When we finally got to the other side, a miracle in itself, we saw over to the far right, a small group of needy looking people. There was four of them huddled in front of the last hut on the right. They appeared to be waiting for us to arrive; I figured they were the welcoming committee.
They were all thin and elderly. Two of the four stood out from the others mostly because of the looks on their faces. The first one, the eldest of the four, had on a light blue blouse which matched her silver colored hair. She had an ear to ear grin which revealed her only two teeth. The other woman, wearing an old stained T-shirt that carried a faded logo of “Old Navy” on it, had a more cautious look, and managed only a half-heated fake smile. All four of the women were without shoes and looked like they had needed new clothes for a long time.
It was clear, based on the size and condition of the huts, these people were not the owners of the rice paddies, but merely the workers, old and young were enslaved to five acres of muddy water that produces just enough during the year for them to earn a meager living. They were poor, but seemed to be content.
I waved in their direction, but they didn’t move or say a word to us.

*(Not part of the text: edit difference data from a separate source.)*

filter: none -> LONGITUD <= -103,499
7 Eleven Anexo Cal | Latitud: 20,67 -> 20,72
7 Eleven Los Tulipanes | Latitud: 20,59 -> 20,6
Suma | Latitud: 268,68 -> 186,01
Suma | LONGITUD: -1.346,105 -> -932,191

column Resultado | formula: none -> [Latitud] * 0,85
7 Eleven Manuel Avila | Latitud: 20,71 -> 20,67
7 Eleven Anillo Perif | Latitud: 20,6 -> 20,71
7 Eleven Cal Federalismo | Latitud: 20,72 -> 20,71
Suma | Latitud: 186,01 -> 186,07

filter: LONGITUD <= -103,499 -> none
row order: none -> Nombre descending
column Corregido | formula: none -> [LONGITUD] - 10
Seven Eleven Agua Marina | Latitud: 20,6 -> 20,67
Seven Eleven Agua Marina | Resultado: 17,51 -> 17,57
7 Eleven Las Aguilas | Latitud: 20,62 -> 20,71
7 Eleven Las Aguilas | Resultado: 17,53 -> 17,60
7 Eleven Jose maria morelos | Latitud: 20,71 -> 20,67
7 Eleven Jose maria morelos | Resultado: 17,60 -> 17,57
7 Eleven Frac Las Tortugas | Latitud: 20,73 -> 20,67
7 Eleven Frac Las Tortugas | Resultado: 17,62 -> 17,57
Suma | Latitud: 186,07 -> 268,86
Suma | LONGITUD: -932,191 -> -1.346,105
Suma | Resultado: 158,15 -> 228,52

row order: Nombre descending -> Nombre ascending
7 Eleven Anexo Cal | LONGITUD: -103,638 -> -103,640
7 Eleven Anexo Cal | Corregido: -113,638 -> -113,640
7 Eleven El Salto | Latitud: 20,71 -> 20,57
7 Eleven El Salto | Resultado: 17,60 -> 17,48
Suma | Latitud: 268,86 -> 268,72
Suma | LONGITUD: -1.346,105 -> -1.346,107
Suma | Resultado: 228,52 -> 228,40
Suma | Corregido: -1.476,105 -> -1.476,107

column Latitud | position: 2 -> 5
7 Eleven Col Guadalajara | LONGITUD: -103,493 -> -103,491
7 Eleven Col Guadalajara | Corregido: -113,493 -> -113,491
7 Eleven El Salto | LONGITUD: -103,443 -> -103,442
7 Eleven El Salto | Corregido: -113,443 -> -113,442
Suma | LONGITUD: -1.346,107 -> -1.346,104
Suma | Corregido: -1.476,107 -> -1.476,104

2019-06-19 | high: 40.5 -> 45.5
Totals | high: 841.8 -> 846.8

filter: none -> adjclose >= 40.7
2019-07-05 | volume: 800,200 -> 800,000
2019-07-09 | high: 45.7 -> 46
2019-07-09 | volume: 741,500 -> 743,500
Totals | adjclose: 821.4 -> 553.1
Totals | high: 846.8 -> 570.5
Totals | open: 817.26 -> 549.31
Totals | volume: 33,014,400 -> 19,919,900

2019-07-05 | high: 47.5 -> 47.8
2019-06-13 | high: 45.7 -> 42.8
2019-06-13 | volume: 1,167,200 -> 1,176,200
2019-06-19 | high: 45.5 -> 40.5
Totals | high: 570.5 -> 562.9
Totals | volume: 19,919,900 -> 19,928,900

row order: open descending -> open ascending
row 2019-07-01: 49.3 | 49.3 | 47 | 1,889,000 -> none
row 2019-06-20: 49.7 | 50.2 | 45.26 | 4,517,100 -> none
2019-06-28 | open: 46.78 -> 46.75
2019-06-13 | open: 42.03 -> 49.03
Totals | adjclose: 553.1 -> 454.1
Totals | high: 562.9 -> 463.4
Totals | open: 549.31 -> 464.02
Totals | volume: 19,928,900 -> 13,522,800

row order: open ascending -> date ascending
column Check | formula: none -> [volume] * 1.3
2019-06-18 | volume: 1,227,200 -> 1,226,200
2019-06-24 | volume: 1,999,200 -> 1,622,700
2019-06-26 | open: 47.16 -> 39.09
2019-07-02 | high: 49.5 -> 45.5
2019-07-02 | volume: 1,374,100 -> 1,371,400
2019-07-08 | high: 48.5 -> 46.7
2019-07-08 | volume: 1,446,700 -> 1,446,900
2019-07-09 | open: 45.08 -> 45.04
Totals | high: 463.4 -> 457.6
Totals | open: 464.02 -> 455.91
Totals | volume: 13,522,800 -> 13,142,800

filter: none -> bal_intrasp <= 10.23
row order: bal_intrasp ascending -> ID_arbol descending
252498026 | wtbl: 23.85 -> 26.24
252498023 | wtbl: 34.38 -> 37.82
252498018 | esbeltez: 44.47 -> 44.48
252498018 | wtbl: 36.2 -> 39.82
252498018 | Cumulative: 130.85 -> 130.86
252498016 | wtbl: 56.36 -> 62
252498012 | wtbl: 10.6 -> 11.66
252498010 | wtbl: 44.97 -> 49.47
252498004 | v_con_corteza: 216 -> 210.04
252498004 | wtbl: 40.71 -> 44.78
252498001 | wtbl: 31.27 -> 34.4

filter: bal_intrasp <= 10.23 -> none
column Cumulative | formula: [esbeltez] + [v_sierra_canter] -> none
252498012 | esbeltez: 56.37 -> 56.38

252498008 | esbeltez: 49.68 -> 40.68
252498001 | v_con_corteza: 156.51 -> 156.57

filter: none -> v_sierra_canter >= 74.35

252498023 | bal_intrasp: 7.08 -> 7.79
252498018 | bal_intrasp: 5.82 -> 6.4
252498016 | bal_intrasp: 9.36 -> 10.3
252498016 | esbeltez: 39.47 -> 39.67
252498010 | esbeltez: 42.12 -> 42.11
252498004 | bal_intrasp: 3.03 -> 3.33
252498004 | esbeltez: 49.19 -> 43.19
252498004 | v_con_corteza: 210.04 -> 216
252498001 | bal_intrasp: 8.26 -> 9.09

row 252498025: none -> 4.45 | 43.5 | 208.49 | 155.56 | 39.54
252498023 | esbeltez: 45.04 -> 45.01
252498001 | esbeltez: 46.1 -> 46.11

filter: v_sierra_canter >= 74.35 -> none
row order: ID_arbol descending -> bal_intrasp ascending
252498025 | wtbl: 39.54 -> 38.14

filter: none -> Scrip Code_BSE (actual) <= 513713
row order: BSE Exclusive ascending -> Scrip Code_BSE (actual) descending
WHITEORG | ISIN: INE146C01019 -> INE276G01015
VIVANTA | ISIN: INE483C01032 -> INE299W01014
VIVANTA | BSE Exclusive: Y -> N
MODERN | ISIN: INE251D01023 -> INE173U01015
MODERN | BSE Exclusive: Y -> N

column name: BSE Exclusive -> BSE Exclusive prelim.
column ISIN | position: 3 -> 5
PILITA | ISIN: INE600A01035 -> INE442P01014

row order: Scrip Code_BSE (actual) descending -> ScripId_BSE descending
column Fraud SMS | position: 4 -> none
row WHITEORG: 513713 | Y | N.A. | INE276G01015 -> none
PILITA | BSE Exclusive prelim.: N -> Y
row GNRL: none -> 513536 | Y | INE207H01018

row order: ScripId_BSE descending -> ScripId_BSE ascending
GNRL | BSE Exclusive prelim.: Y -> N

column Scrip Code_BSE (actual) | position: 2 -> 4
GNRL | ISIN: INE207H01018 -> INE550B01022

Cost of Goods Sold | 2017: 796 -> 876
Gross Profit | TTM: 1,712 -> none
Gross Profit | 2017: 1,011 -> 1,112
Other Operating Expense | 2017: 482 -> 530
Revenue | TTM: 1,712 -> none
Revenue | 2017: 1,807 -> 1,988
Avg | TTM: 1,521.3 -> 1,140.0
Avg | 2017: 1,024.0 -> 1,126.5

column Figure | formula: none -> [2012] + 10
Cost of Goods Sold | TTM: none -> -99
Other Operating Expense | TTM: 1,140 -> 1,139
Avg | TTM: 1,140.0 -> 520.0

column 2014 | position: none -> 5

We must have been quite a sight for them. A 50 year old American crossing through the rice patties with two students in tow.
A second wave and a shout of “Magandáng Umaga.” Good Morning in Tagalog, the local language, got the same non-response. The students told me I said it kind of right and that they should have got it.
I focused my attention straight ahead of us where a young couple in their twenties with a scrawny pig tide to a post in the front yard and a three year old little boy beside them, calling us over to talk with them. The first thing I noticed about the young woman was the huge lump on the right collar bone area; remnants of a compound fracture from not too long ago. I looked at her face, and though she tried, she couldn’t hide that she was in great pain.
I asked through one of the students, if I could pray for her and place my hand on her shoulder as I did. Her husband started nodding his head up and down. It was a powerful moment when I put my hand on the shoulder. I felt a quiet prayer leaving my lips and as this prayer was entering the throne room of God, I suddenly knew why God had called us to cross over these rice patties. What God placed on my heart, while I was praying, was crystal clear to me. It was as if God spoke out loud to me.
Here is what God placed on my heart in a split second of time:
1. Miracles will be done today
2. Lives would be transformed today
3. Forgiveness would poured out today
4. Christ will be delivering this entire village today
5. One of the people I will pray for today will be the key to all of this
To these villagers, on this day, for such a time as this. God would be making His presence known as signs and wonders will follow. I didn’t know it at the time, buy it will be a tiny 92 year old woman named Ki Ling that would be at the center of all this.
As all of these thoughts were still on my heart and in the midst of me still praying for this young woman, a young man about 30 years old, wearing Levis, an old green shirt and no shoes, came running over to us with a look of panic on his face and a tone of desperation in his voice. The moment I looked into his eyes I thought to myself, Lord am I ready for this?